Page 1 of 2

USNAME clarification

Posted: Thu Nov 12, 2015 11:21 am
by dj
Hi,

Iam trying to understand the USNAME Ruleset and hope someone had shed more lights on the below as iam new to qualitystage and trying to implement with the help of the document guides.

Input :
FirstName MidInit LastName
ROBERT & ANGIE STEGEMAN

Existing System output:
Std_FirstName std_midint std_lastname
ROBERT A STEGEMAN

After USNAME Ruleset:
FirstName_USNAME MiddleName_USNAME PrimaryName_USNAME AdditionalName_USNAME
ROBERT STEGEMAN ANGIE STEGEMAN

In the above example, the MidInitial is null from input.But the existing system output takes "Angies" 'A' as MidInitial. By quality stage USNAME standardisation ruleset MiddleName is null.
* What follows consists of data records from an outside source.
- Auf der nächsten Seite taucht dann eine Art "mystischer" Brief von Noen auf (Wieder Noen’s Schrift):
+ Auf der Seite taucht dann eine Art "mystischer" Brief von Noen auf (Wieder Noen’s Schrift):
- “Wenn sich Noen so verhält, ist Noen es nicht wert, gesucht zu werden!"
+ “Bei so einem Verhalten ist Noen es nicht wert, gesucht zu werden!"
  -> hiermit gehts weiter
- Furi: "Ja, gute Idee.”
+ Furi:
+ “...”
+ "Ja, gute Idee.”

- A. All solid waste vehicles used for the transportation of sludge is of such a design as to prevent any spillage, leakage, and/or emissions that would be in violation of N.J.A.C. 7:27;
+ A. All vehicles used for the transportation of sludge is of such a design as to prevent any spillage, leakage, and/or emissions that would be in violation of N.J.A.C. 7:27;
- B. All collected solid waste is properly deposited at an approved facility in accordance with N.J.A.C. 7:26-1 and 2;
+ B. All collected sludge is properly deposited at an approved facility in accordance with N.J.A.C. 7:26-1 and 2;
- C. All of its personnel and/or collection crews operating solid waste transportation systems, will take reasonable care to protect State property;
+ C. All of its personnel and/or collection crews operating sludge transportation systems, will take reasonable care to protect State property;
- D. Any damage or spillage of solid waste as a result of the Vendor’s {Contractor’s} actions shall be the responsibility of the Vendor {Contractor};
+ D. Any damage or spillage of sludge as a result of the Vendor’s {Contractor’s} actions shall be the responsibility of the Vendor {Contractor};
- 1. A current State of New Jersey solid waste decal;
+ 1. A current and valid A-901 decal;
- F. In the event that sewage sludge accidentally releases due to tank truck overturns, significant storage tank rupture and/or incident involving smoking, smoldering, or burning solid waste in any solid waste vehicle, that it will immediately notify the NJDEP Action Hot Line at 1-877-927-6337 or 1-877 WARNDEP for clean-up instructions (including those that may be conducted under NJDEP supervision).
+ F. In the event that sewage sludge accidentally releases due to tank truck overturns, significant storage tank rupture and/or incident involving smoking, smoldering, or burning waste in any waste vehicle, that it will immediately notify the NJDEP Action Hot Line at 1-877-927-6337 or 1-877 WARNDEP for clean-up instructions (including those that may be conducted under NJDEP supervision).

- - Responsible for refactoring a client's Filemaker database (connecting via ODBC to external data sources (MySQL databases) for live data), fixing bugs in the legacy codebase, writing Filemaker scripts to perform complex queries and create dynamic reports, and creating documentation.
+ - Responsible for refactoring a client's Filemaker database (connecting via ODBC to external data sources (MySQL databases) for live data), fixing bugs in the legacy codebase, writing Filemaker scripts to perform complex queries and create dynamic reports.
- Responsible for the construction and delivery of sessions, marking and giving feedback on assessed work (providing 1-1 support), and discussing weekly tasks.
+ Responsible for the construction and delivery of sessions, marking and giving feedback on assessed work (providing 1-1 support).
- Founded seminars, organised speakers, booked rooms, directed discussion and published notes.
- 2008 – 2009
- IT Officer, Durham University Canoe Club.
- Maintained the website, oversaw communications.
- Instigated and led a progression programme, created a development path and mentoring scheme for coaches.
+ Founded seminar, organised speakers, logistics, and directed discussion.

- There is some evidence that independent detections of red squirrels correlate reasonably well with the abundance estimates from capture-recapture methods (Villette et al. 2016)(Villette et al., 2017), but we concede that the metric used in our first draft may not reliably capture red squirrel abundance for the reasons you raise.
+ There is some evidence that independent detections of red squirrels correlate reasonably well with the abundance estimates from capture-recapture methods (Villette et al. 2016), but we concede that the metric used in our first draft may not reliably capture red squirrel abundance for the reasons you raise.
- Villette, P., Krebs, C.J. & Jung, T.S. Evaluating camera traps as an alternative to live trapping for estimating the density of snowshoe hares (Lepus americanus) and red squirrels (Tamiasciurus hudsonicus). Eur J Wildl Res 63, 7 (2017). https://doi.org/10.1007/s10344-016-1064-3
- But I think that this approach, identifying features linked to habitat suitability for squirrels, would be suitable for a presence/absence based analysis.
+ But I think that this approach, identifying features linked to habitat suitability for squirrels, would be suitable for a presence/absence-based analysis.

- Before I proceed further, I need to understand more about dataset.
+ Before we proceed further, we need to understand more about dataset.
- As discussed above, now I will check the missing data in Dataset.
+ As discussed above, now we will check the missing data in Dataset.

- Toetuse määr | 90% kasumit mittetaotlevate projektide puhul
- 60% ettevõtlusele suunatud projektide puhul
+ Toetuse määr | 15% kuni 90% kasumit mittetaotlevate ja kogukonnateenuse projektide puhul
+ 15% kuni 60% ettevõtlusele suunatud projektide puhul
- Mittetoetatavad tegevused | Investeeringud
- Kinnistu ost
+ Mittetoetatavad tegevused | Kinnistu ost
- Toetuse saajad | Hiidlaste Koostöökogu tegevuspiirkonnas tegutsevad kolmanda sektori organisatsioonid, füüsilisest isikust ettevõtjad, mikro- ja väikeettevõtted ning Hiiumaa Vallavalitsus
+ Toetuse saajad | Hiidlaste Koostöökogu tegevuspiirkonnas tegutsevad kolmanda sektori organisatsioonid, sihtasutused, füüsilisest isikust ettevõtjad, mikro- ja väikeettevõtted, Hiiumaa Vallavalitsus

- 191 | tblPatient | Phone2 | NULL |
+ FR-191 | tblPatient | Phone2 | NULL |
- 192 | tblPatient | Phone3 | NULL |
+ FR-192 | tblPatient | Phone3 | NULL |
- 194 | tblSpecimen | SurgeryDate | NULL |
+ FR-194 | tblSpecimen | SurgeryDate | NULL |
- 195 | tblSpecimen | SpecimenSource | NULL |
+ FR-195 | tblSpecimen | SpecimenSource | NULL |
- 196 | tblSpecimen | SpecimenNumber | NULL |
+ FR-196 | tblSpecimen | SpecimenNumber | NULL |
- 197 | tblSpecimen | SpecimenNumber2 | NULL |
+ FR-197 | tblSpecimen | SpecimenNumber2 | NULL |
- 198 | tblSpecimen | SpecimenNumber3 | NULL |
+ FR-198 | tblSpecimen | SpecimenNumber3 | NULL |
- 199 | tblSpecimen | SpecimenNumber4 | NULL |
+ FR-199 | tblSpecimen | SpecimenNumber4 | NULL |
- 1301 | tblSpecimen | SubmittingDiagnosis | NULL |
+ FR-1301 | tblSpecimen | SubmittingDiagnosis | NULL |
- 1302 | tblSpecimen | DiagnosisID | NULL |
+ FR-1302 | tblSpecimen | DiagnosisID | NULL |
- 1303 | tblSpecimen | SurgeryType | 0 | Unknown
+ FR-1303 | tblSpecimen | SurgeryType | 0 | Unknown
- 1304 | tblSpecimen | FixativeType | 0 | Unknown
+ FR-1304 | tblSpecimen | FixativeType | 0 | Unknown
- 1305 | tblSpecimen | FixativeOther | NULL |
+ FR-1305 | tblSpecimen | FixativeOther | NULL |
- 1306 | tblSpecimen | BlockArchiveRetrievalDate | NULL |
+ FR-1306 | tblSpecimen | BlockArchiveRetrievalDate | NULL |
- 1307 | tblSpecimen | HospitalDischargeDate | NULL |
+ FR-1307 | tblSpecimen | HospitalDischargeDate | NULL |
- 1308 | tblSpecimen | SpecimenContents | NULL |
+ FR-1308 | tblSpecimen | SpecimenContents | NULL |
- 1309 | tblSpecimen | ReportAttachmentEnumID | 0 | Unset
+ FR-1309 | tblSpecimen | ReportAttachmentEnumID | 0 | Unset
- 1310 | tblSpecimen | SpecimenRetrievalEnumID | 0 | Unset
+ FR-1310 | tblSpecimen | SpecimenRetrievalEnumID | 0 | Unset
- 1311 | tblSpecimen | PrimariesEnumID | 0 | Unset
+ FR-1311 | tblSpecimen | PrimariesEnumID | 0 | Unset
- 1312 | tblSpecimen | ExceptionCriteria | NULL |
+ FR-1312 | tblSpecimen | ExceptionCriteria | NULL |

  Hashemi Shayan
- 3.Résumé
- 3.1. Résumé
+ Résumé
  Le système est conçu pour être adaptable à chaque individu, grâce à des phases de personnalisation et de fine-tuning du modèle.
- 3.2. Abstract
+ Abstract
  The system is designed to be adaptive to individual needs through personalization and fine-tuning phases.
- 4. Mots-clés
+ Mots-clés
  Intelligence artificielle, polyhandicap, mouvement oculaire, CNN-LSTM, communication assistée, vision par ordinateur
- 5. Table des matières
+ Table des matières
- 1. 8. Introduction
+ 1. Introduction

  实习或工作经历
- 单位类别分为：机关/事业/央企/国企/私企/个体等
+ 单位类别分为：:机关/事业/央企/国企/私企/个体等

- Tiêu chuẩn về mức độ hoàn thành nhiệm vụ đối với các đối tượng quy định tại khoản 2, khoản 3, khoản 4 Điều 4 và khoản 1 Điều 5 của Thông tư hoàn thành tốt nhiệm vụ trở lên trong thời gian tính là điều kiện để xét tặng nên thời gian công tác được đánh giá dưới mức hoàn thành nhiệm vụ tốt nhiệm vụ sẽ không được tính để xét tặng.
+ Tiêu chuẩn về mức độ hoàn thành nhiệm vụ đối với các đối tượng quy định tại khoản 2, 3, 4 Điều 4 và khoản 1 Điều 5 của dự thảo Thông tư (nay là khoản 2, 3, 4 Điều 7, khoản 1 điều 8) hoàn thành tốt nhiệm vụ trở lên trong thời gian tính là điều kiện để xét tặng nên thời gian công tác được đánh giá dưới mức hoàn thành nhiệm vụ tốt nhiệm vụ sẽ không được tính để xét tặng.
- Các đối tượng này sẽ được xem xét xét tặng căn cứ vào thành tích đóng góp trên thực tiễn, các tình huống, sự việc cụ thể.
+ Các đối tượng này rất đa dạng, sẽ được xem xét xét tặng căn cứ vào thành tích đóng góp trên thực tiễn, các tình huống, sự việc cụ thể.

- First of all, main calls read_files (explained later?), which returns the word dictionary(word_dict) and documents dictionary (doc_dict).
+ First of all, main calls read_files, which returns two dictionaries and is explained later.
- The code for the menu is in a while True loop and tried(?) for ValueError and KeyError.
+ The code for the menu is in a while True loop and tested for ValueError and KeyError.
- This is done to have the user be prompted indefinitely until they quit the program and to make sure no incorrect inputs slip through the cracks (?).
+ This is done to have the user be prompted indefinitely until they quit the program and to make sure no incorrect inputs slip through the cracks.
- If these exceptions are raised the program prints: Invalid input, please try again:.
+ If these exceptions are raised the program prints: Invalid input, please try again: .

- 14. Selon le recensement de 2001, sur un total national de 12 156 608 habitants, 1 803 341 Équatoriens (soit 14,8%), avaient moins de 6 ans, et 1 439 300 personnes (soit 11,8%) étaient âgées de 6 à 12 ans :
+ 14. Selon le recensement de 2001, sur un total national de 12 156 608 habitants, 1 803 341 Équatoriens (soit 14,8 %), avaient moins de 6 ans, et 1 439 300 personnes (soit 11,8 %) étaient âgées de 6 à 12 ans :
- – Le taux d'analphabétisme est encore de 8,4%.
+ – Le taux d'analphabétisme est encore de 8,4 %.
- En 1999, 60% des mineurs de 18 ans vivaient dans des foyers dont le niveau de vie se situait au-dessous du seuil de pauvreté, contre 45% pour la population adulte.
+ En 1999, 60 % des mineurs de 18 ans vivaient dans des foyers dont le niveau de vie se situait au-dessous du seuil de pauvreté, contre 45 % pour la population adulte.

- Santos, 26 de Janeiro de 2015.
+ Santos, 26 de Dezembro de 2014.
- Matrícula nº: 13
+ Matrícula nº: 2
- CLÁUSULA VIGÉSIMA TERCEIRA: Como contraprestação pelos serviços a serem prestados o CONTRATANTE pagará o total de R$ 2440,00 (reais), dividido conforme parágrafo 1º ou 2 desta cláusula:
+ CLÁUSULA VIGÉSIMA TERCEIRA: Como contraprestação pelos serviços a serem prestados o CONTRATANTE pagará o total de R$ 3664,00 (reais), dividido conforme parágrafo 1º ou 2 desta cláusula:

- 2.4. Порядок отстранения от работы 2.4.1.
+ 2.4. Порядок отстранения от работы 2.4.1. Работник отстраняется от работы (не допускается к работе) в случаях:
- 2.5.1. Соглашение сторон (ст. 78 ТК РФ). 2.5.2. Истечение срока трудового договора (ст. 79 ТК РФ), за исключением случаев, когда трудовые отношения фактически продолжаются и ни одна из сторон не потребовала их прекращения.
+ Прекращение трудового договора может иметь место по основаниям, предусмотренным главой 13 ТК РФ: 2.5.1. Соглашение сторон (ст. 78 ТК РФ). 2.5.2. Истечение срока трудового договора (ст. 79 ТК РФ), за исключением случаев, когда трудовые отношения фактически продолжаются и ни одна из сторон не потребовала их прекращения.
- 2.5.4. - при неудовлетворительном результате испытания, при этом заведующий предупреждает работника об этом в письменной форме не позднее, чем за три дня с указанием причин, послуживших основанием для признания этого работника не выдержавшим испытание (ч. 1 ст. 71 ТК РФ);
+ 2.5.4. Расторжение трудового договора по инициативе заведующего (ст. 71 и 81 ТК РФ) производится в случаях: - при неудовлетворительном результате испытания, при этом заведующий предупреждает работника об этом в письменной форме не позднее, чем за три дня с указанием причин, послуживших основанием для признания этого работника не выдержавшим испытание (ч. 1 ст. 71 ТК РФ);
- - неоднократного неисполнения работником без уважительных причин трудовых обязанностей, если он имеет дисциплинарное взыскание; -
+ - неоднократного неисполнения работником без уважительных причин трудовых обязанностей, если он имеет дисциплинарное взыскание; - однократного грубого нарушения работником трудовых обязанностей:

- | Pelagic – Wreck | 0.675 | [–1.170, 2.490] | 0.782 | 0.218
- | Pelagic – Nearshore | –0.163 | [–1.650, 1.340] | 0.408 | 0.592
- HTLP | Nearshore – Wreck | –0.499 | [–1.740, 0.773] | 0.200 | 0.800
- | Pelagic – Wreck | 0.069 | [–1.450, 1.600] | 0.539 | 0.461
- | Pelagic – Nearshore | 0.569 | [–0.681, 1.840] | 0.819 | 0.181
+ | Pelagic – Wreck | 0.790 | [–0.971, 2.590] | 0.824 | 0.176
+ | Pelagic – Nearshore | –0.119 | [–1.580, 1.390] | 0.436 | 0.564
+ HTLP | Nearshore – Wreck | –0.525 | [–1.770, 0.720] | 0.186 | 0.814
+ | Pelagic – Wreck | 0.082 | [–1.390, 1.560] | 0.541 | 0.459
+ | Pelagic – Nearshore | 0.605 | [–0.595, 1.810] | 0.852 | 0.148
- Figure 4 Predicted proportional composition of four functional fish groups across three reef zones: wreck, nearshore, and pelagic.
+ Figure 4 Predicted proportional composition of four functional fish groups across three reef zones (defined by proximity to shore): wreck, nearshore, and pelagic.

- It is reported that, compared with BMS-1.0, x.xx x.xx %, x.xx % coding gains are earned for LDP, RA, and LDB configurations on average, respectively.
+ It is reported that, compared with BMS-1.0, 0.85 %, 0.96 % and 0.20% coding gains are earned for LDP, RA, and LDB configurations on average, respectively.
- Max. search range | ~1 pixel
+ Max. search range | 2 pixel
1) Iam not sure if the existing system output is correct or the quality stage one produces better standardised result.(Or only the business can confirm how they would need?)

2) MNS stage & Addres Verification stage both parses address field and outputs housenumber/street type/boxnumber. using any of the stage would suffice or there any difference/

3) Are there any rulesets which can derive census fields?

Thanks in advance.

Thanks

Posted: Fri Nov 13, 2015 3:40 pm
by rjdickson
Hi DJ,

1)
For ROBERT & ANGIE STEGMANN, you should see:
FirstName: ROBERT
PrimaryName: STEGMAN
AdditionalName: ANGIE STEGMAN

For ROBERT STEGMANN ANGLE STEGMAN you should see:
UnhandledData: ROBERT STEGMANN ANGLE STEGMANN

The above is 'out-of-the-box', so I suspect your rule sets have been overridden or otherwise modified. What is the UserOverrideFlag value for each test case?

2) AVI has reference data behind it, so it can verify the address exists, and potentially correct it. MNS is 'just' standardization. Also, AVI handles 240+ countries, while MNS is less.

3) The latest version of QualityStage US Address Certification (USAC) adds MSA and FIPS codes to the output.

I hope this helps!

Posted: Sun Nov 22, 2015 12:51 pm
by dj
Thanks for the reply

For ROBERT & ANGIE STEGMANN, you should see:
FirstName: ROBERT
PrimaryName: STEGMAN
AdditionalName: ANGIE STEGMAN

There are no override flag and the output is as expected.

i could see there so many Unhandled data which the ruleset is not able to standardize and there so many patterns.

There are also few records where data quality issues like M0rgan,STEP4HAN.

How does one concludes to overwrite which patterns ? Does this not defeat the purpose of the standardization.

If iam trying to customize the ruleset ,what about in Production run when there is some new unhandled pattern arising?

Pardon my ignorance as i am just trying to get started.

Thanks,Dj

Posted: Sun Nov 22, 2015 2:13 pm
by rjdickson
Hi DJ,

As you noted, the challenge is that when you look at an unhanded pattern (like @,@ for M0rgan,STEP4HAN), you have no idea if that pattern occurs once or many times.

I want to spend my time fixing the things that are causing the most problems. So for me, the method I use is to create a process after standardization that helps me understand the most frequent unhanded pattern. Aggregate with count on unhanded pattern, and join back to the input.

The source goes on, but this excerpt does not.